Basic interlinking attributes
Basic interlinking attributes include:
- Breadcrumbs creation (if it is not created yet);
- Adding there the links to additional subcategories or generator filter pages;
- Adding the links to the accessories;
- Adding the links to the related products;
- Generation additional links to pagination.
Complex rules
Complex rules are non-standard solutions for improvement of website ranking. More complex schemes are worked out for the specific projects, taking into account the website volume, its structure and linking logic of the competitors.
12. Check your website for pop-ups
To ensure that Google does not lower the website pages value, it is important to get rid of the elements that can negatively affect users interaction with your website. There are several types of pop-ups.
Pop-up
Pop-ups open in new windows. Using pop-ups is considered to be out of the Google Search rules. That is why many browsers, particularly Chrome, automatically block such elements. Users also negatively perceive such pop-ups.
Overlay
Pop-up overlays are visual elements that appear in the same window of the Internet browser. This can be e-mail newsletter subscription form, course registration and similar items. From Google’s point of view, they do not cause such big problems as pop-ups. However, they can cause some difficulties, especially on mobile devices.
Modal window
Modal dialog windows are interactive windows, such as Lightbox windows that show images in detail. This pop-up assumes that the action is performed inside a new window, not in the content below it. Thus, the subscription forms that appear over the content and do not allow you to interact with it, can be considered as modal windows. Their use is not a problem as long as they are not related to spam, advertisement or anything else that makes the users experience worse.
Interstitial ad
Interstitial ads are full-screen ads that cover the whole page at the moment of changing the pages. A classic example of an interstitial ad is Forbes.com format. When visiting the publication for the first site, the user sees the following message:
“Welcome! The sponsor of a day is Brawndo. Brawndo has what the plants crave”.

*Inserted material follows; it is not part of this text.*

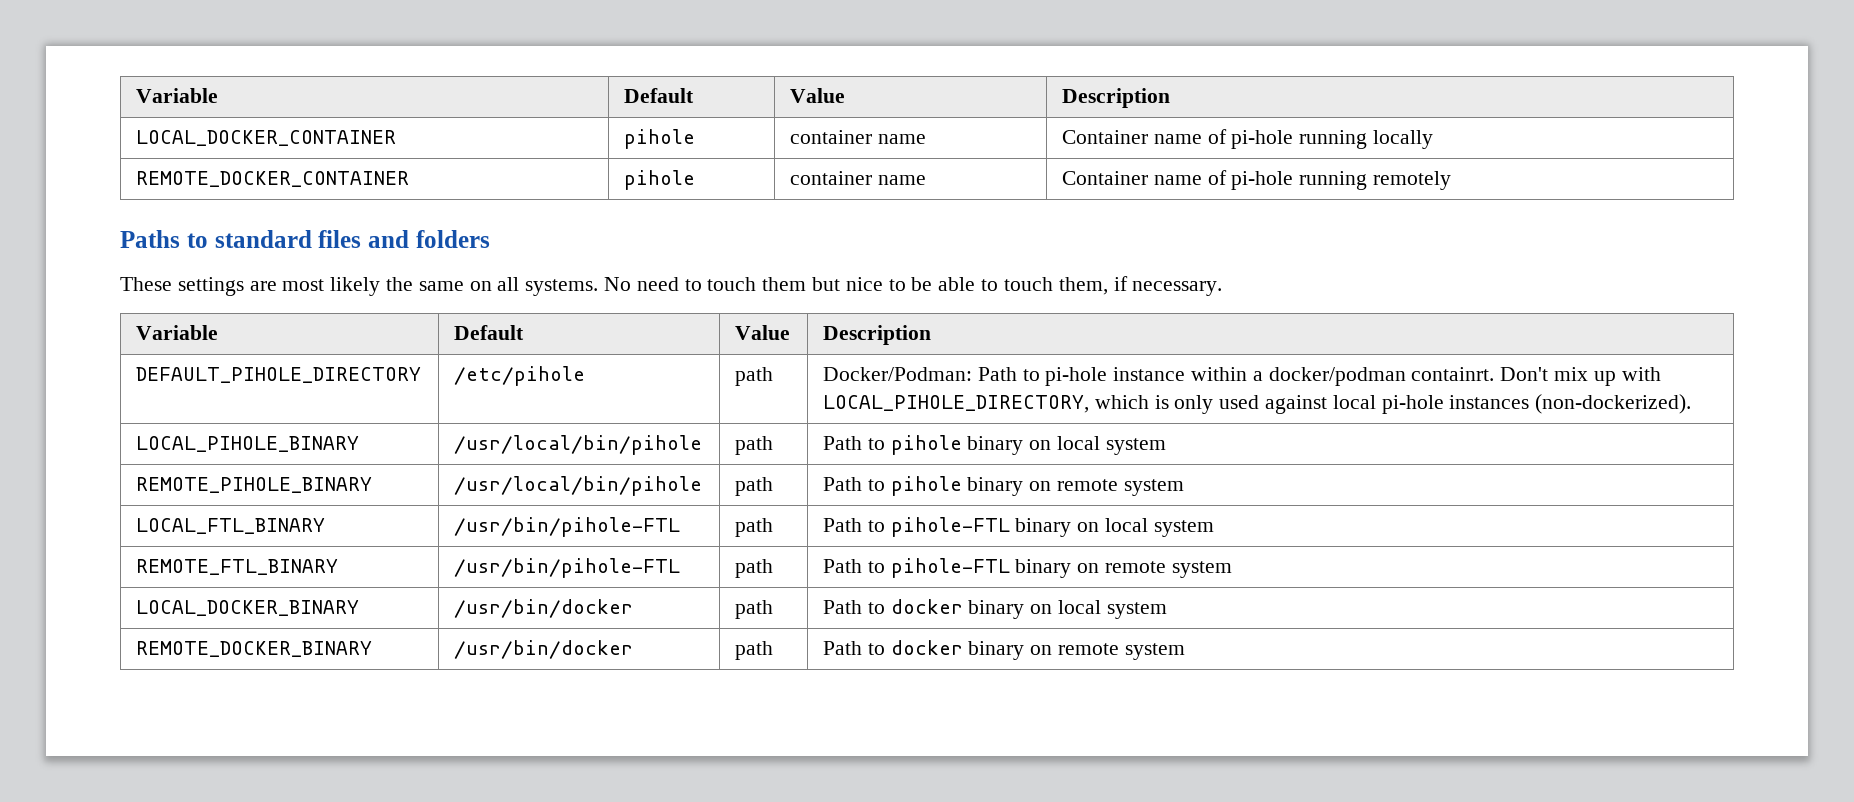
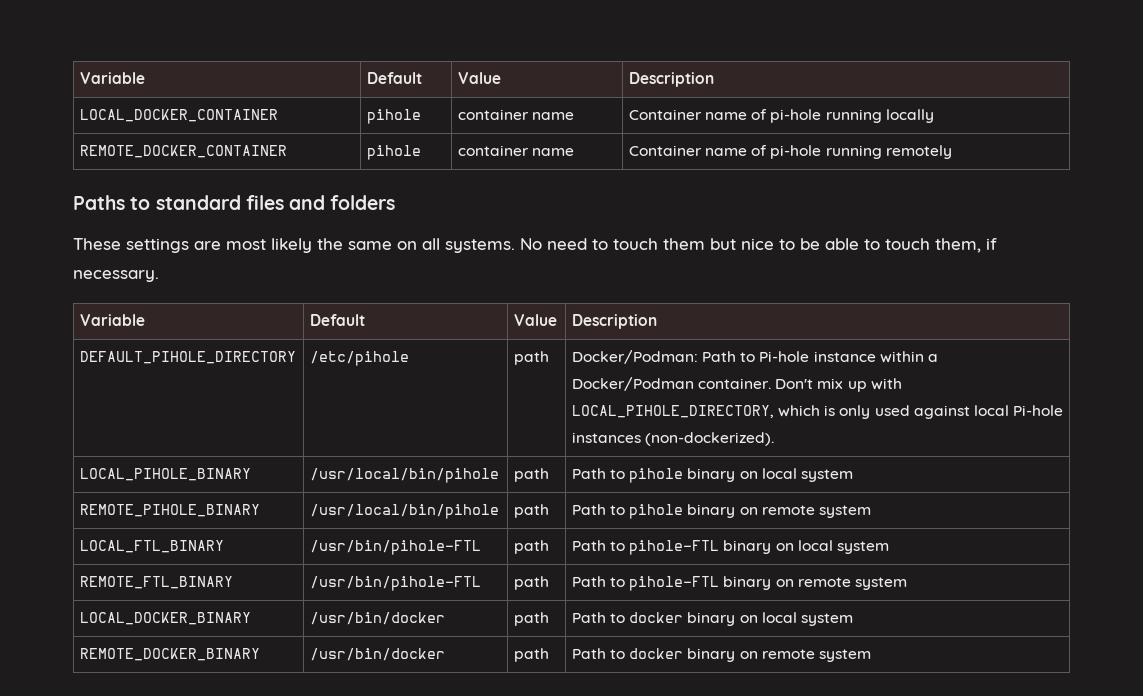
- DEFAULT_PIHOLE_DIRECTORY | /etc/pihole | path | Docker/Podman: Path to pi-hole instance within a docker/podman containrt. Don't mix up with LOCAL_PIHOLE_DIRECTORY, which is only used against local pi-hole instances (non-dockerized).
+ DEFAULT_PIHOLE_DIRECTORY | /etc/pihole | path | Docker/Podman: Path to Pi-hole instance within a Docker/Podman container. Don't mix up with LOCAL_PIHOLE_DIRECTORY, which is only used against local Pi-hole instances (non-dockerized).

This kind of interstitial ad scares off many people, since they have to wait before reading an article. Google also has a negative attitude towards such elements.
13. Optimize your website for mobile devices
Main website adaptation
Make a technical assignment to programmers adopt the website for Mobile:
- Create adaptive design;
- Create a mobile version.
Mobile and laptop versions comparison
Compare mobile version to the desktop version, and check if the mobile version corresponds to the desktop version of the website (in case of transferring it to the separate domain or sub domain or directory).
Ensure that the following elements correspond to the desktop elements:
- Meta tags;
- Content;
- Marking;
- Technical pages (pagination, sorting, etc)
- Products characteristics and description.
One of the important MobileFirst Conditions is to have 100% conformity hit.
Linking the mobile application to the website
In order for Google to understand that there is a link between the website and the mobile application, you need to add rel=alternate to the HTML-code of the website. Then, use the sitemap.xml file to identify the linking, and define how to display the search results.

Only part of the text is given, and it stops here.